Relapsed multiple myeloma: who benefits from salvage autografts?

机构信息

Department of Haematology, Royal Adelaide Hospital and SA Pathology, Adelaide, South Australia, Australia.

出版信息

Intern Med J. 2013 Feb;43(2):156-61. doi: 10.1111/j.1445-5994.2012.02867.x.

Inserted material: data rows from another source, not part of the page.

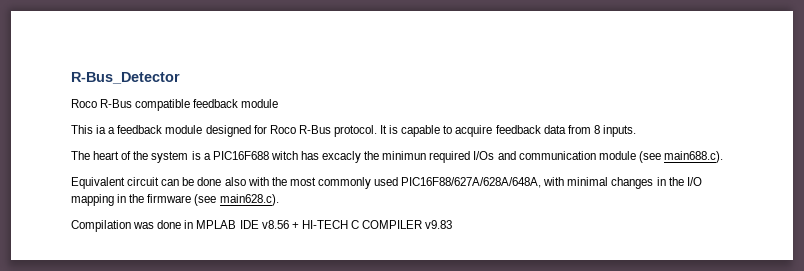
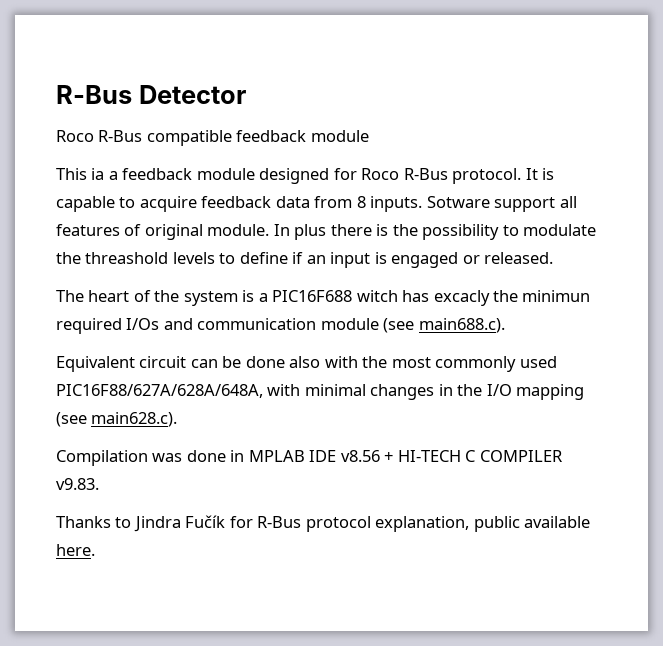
- R-Bus_Detector
+ R-Bus Detector
+ Sotware support all features of original module. In plus there is the possibility to modulate the threashold levels to define if an input is engaged or released.
- Equivalent circuit can be done also with the most commonly used PIC16F88/627A/628A/648A, with minimal changes in the I/O mapping in the firmware (see main628.c).
+ Equivalent circuit can be done also with the most commonly used PIC16F88/627A/628A/648A, with minimal changes in the I/O mapping (see main628.c).
- Compilation was done in MPLAB IDE v8.56 + HI-TECH C COMPILER v9.83
+ Compilation was done in MPLAB IDE v8.56 + HI-TECH C COMPILER v9.83.
+ Thanks to Jindra Fučík for R-Bus protocol explanation, public available here.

DOI:10.1111/j.1445-5994.2012.02867.x
PMID:22757772
Abstract

BACKGROUND

Multiple myeloma is incurable despite the advance of autologous stem cell transplant (ASCT) and novel agents (thalidomide, bortezomib, lenalidomide). The role of ASCT as salvage therapy in relapsed myeloma remains unclear.

AIM

To identify and refine the predictors of survival following salvage ASCT for relapsed multiple myeloma, so that they can be applied clinically for patient selection.

METHODS

Retrospective review of patients treated salvage ASCT for relapsed myeloma at our centre from 1992 to 2011.

RESULTS

Following an initial ASCT at diagnosis, 30 patients underwent salvage ASCT for subsequent relapse, with the median time to first relapse/progression being 30.2 months. All patients received reinduction, then melphalan-based conditioning with salvage ASCT. Non-relapse mortality at 100 days following salvage ASCT was 3%. The median overall survival and progression-free survival following salvage ASCT were 45 and 22 months respectively. The progression-free interval (PFI) after initial ASCT predicted survival outcomes in a time-dependent manner. With PFI following initial ASCT of <18, 18-36 and ≥36 months, the median progression-free survival following salvage ASCT was 4.2, 13.8 and 49.1 months respectively (P < 0.0001). The median overall survival was 10.7, 30.9 and 86.1 months respectively (P < 0.0001).

CONCLUSIONS

Salvage ASCT is an effective and safe treatment option in selected patients and should be considered in patients relapsing ≥36 months after their initial ASCT. The time-dependent relationship between PFI and salvage ASCT outcome is important when stratifying patient groups who may benefit from this procedure.

摘要

背景

尽管自体干细胞移植 (ASCT) 和新型药物(沙利度胺、硼替佐米、来那度胺)的进步,多发性骨髓瘤仍然无法治愈。ASCT 作为复发性骨髓瘤的挽救性治疗的作用仍不清楚。

目的

确定并完善复发性多发性骨髓瘤患者接受 ASCT 挽救治疗后的生存预测因素,以便将其应用于临床患者选择。

方法

回顾性分析本中心 1992 年至 2011 年接受 ASCT 挽救治疗的复发性骨髓瘤患者。

结果

在诊断时进行了初始 ASCT 后,30 例患者因随后的复发而接受了 ASCT 挽救治疗,首次复发/进展的中位时间为 30.2 个月。所有患者均接受了再诱导治疗,然后接受基于美法仑的预处理,随后进行 ASCT 挽救治疗。ASCT 挽救治疗后 100 天的非复发死亡率为 3%。ASCT 挽救治疗后的中位总生存期和无进展生存期分别为 45 个月和 22 个月。初始 ASCT 后的无进展间隔 (PFI) 以时间依赖的方式预测生存结果。初始 ASCT 后 PFI<18、18-36 和≥36 个月的患者,ASCT 挽救治疗后的中位无进展生存期分别为 4.2、13.8 和 49.1 个月(P<0.0001)。中位总生存期分别为 10.7、30.9 和 86.1 个月(P<0.0001)。

结论

ASCT 挽救治疗是一种有效且安全的治疗选择,适用于某些患者,对于初始 ASCT 后≥36 个月复发的患者,应考虑使用 ASCT 挽救治疗。在分层接受该治疗程序的患者群体时,PFI 与 ASCT 治疗结果之间的时间依赖性关系很重要。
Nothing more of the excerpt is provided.